Copy each line of the listing that includes "subject".

☆ ☆ ☆ ☆ ☆ ☆ ☆

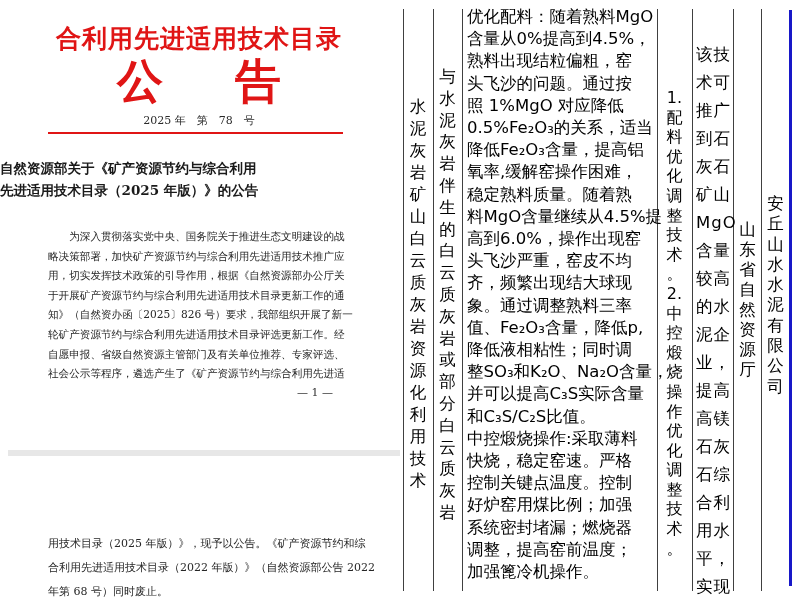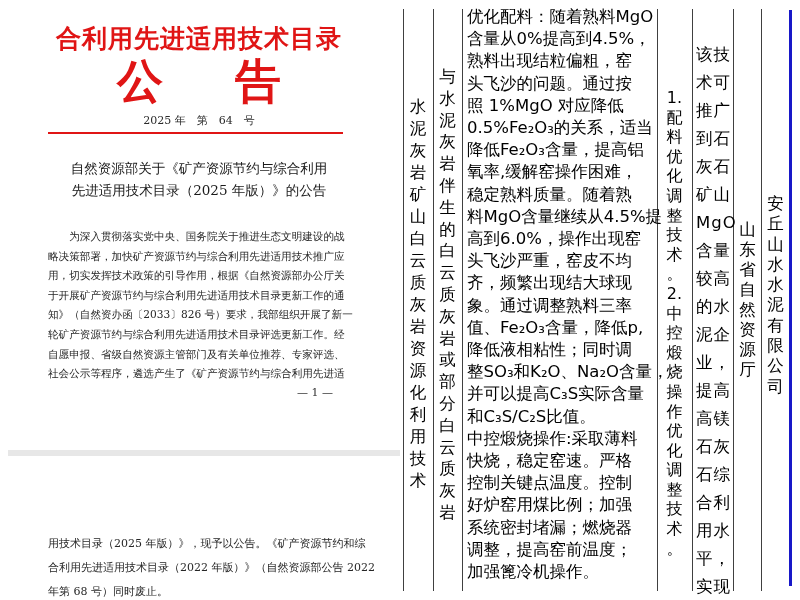--- a/index.html
+++ b/index.html
@@ -8,21 +8,21 @@
   .abs{position:absolute;}
   .pre{white-space:pre;}
   
   .doc-serif{font-family:"DejaVu Serif",serif;}
   .ministry-title{left:0;top:22px;width:398px;text-align:center;font-size:25px;font-weight:bold;
                   color:#e01515;letter-spacing:1px;}
   .gonggao{left:0;top:55px;width:398px;display:flex;justify-content:center;gap:72px;
            font-size:46px;font-weight:bold;color:#e01515;line-height:52px;}
   .issue-line{left:0;top:113px;width:398px;text-align:center;font-size:11px;color:#2a2a2a;}
   .red-rule{left:48px;top:132px;width:295px;height:2px;background:#e01515;}
-  .subject-title{left:0;top:157px;width:398px;text-align:center;font-size:13.5px;font-weight:normal;
+  .subject-title{left:0;top:157px;width:398px;text-align:left;font-size:13.5px;font-weight:bold;
                  line-height:22px;color:#1a1a1a;}
   .body-text{left:48px;top:227px;width:302px;font-size:10.6px;line-height:19.6px;color:#262626;}
   .page-number{left:48px;top:386px;width:285px;text-align:right;font-size:11px;color:#333;}
   .gray-band{left:8px;top:450px;width:392px;height:6px;background:#e7e7e7;}
   .body-text2{left:48px;top:532px;width:308px;font-size:11px;line-height:24px;color:#262626;}
   
   .vline{width:1px;background:#404040;top:9px;height:582px;}
   .blue-line{left:789px;top:10px;width:3px;height:576px;background:#1818c8;}
   .cell{color:#000000;}
   .c-center{text-align:center;}
@@ -38,32 +38,32 @@
 <body>
 
 <div>
   <div class="abs ministry-title doc-serif">合利用先进适用技术目录</div>
 
   <div class="abs gonggao doc-serif">
     <span>公</span>
     <span>告</span>
   </div>
 
-  <div class="abs issue-line doc-serif">2025 年　第　64　号</div>
+  <div class="abs issue-line doc-serif">2025 年　第　78　号</div>
 
   <div class="abs red-rule"></div>
 
   <div class="abs subject-title doc-serif pre">自然资源部关于《矿产资源节约与综合利用
 先进适用技术目录（2025 年版）》的公告</div>
 
   <div class="abs body-text doc-serif pre">　　为深入贯彻落实党中央、国务院关于推进生态文明建设的战
 略决策部署，加快矿产资源节约与综合利用先进适用技术推广应
 用，切实发挥技术政策的引导作用，根据《自然资源部办公厅关
 于开展矿产资源节约与综合利用先进适用技术目录更新工作的通
-知》（自然资办函〔2033〕826 号）要求，我部组织开展了新一
+知》（自然资办函〔2025〕826 号）要求，我部组织开展了新一
 轮矿产资源节约与综合利用先进适用技术目录评选更新工作。经
 自愿申报、省级自然资源主管部门及有关单位推荐、专家评选、
 社会公示等程序，遴选产生了《矿产资源节约与综合利用先进适</div>
 
   <div class="abs page-number doc-serif">— 1 —</div>
 
   <div class="abs gray-band"></div>
 
   <div class="abs body-text2 doc-serif pre">用技术目录（2025 年版）》，现予以公告。《矿产资源节约和综
 合利用先进适用技术目录（2022 年版）》（自然资源部公告 2022

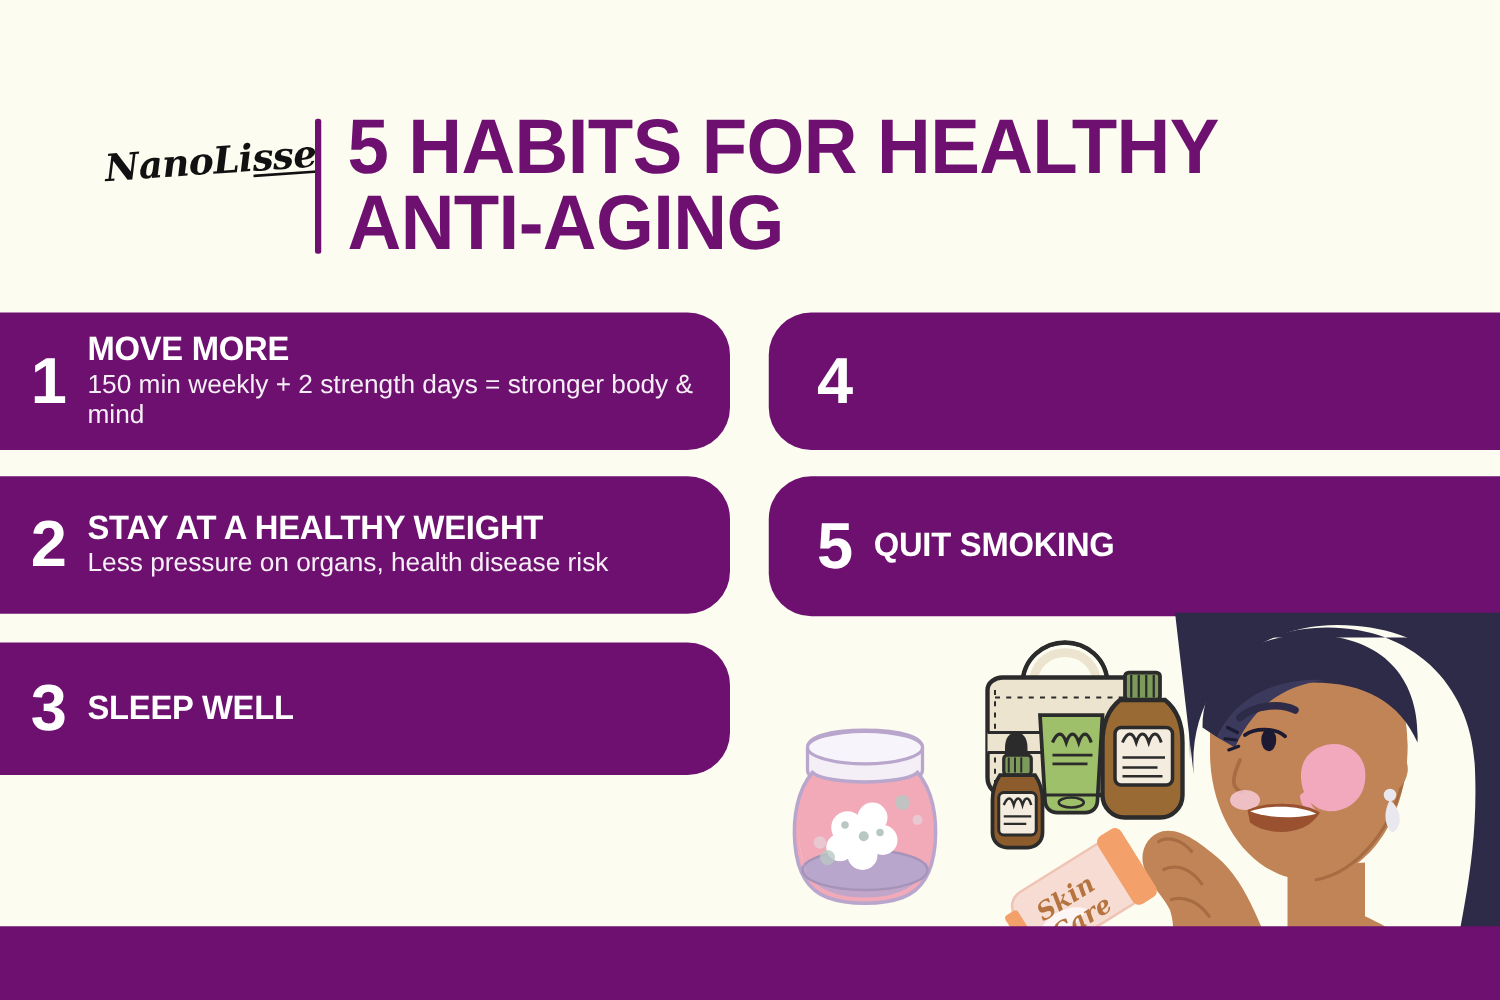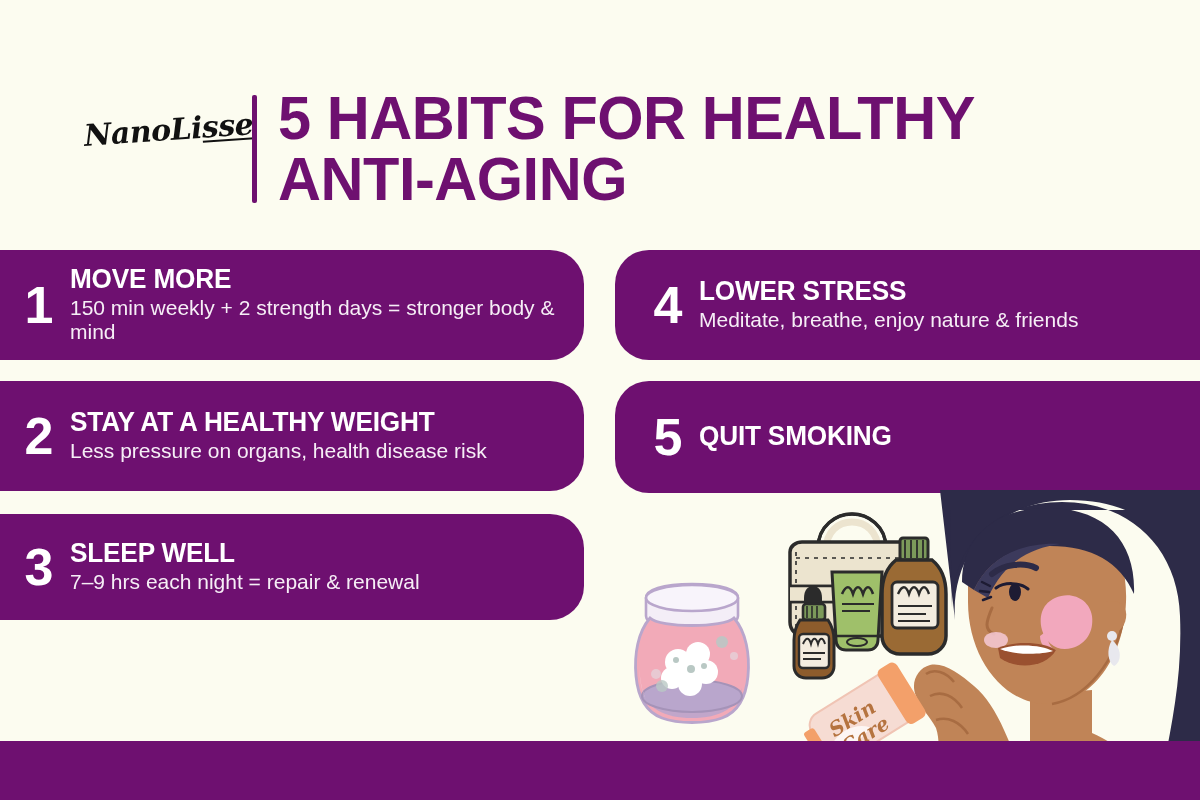--- a/index.html
+++ b/index.html
@@ -110,30 +110,25 @@
     <div class="card-body">
       <div class="card-title">STAY AT A HEALTHY WEIGHT</div>
       <div class="card-desc">Less pressure on organs, health disease risk</div>
     </div>
   </div>
 
   <div class="card left" id="card-3">
     <div class="card-num">3</div>
     <div class="card-body">
       <div class="card-title">SLEEP WELL</div>
-      <div class="card-desc">7–9 hrs each night = repair &amp; renewal</div>
     </div>
   </div>
 
   <div class="card right" id="card-4">
     <div class="card-num">4</div>
-    <div class="card-body">
-      <div class="card-title">LOWER STRESS</div>
-      <div class="card-desc">Meditate, breathe, enjoy nature &amp; friends</div>
-    </div>
   </div>
 
   <div class="card right" id="card-5">
     <div class="card-num">5</div>
     <div class="card-body">
       <div class="card-title">QUIT SMOKING</div>
     </div>
   </div>
 
   <div class="illus">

☆ ☆ ☆ ☆ ☆ ☆ ☆

* _Task solution_:
-  .subject-title{left:0;top:157px;width:398px;text-align:center;font-size:13.5px;font-weight:normal;
+  .subject-title{left:0;top:157px;width:398px;text-align:left;font-size:13.5px;font-weight:bold;
   <div class="abs subject-title doc-serif pre">自然资源部关于《矿产资源节约与综合利用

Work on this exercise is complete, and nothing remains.